***** RECORDS SHOWN

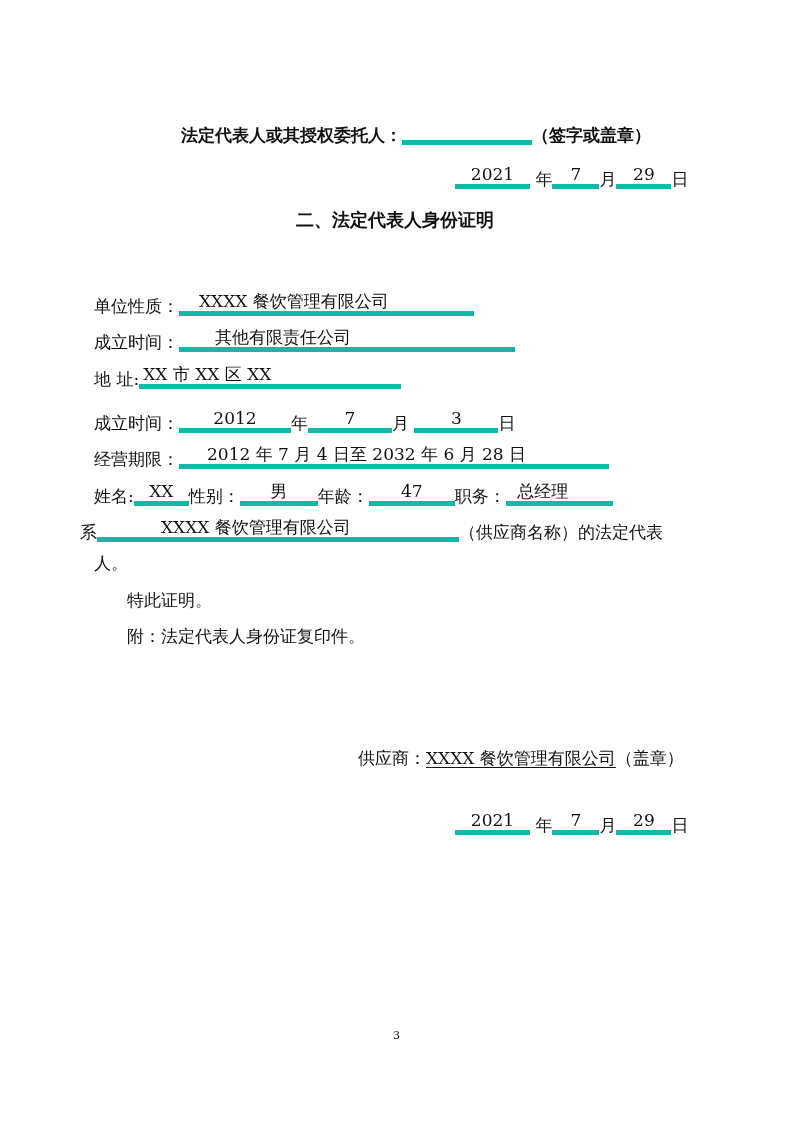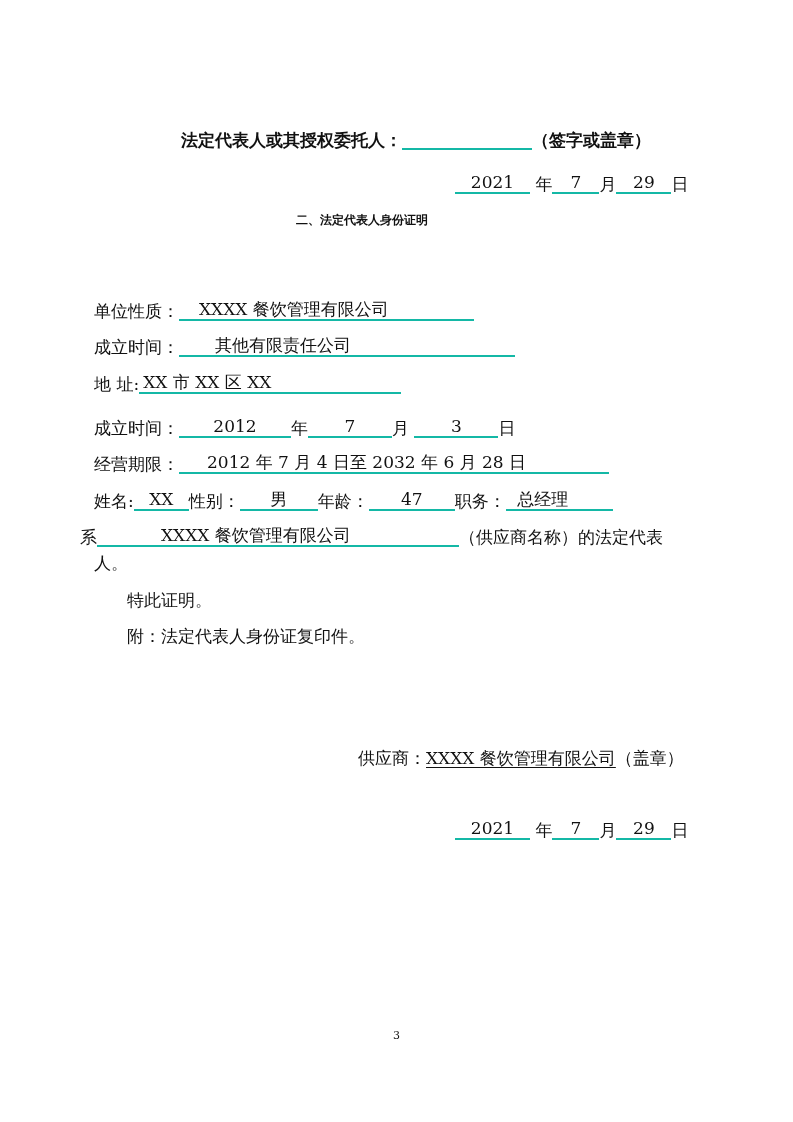--- a/index.html
+++ b/index.html
@@ -9,7 +9,7 @@
     color: #111111; font-size: 17px;
   }
   .abs { position: absolute; white-space: nowrap; line-height: 20px; }
-  .ul { display: inline-block; border-bottom: 2px solid #14b8a6; text-align: center; height: 20px; vertical-align: bottom; margin-top: 8px; }
+  .ul { display: inline-block; border-bottom: 5px solid #14b8a6; text-align: center; height: 20px; vertical-align: bottom; }
   .ul.left { text-align: left; }
   .heading { font-family: Liberation Sans, sans-serif; font-weight: bold; font-size: 12px; }
   .pagenum { font-size: 11px; }

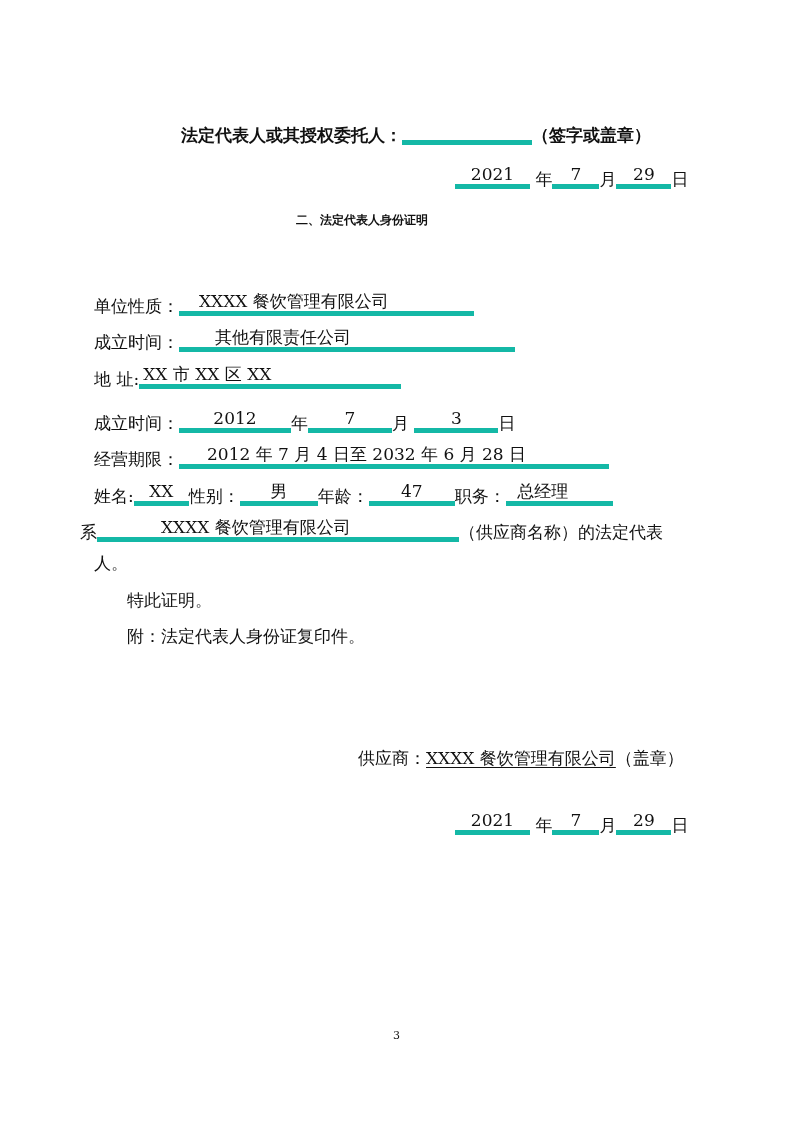--- a/index.html
+++ b/index.html
@@ -11,7 +11,7 @@
   .abs { position: absolute; white-space: nowrap; line-height: 20px; }
   .ul { display: inline-block; border-bottom: 5px solid #14b8a6; text-align: center; height: 20px; vertical-align: bottom; }
   .ul.left { text-align: left; }
-  .heading { font-family: Liberation Sans, sans-serif; font-weight: bold; font-size: 12px; }
+  .heading { font-family: Liberation Sans, sans-serif; font-weight: bold; font-size: 18px; }
   .pagenum { font-size: 11px; }
   .plain-ul { text-decoration: underline; text-underline-offset: 3px; }
 </style>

**********

**WHAT YOU SHOULD DO**
Keep the pictures out while you retype all of the data above exactly as it appears.

**YOUR RESPONSE**
--- a/index.html
+++ b/index.html
@@ -9,7 +9,7 @@
     color: #111111; font-size: 17px;
   }
   .abs { position: absolute; white-space: nowrap; line-height: 20px; }
-  .ul { display: inline-block; border-bottom: 2px solid #14b8a6; text-align: center; height: 20px; vertical-align: bottom; margin-top: 8px; }
+  .ul { display: inline-block; border-bottom: 5px solid #14b8a6; text-align: center; height: 20px; vertical-align: bottom; }
   .ul.left { text-align: left; }
   .heading { font-family: Liberation Sans, sans-serif; font-weight: bold; font-size: 12px; }
   .pagenum { font-size: 11px; }

--- a/index.html
+++ b/index.html
@@ -11,7 +11,7 @@
   .abs { position: absolute; white-space: nowrap; line-height: 20px; }
   .ul { display: inline-block; border-bottom: 5px solid #14b8a6; text-align: center; height: 20px; vertical-align: bottom; }
   .ul.left { text-align: left; }
-  .heading { font-family: Liberation Sans, sans-serif; font-weight: bold; font-size: 12px; }
+  .heading { font-family: Liberation Sans, sans-serif; font-weight: bold; font-size: 18px; }
   .pagenum { font-size: 11px; }
   .plain-ul { text-decoration: underline; text-underline-offset: 3px; }
 </style>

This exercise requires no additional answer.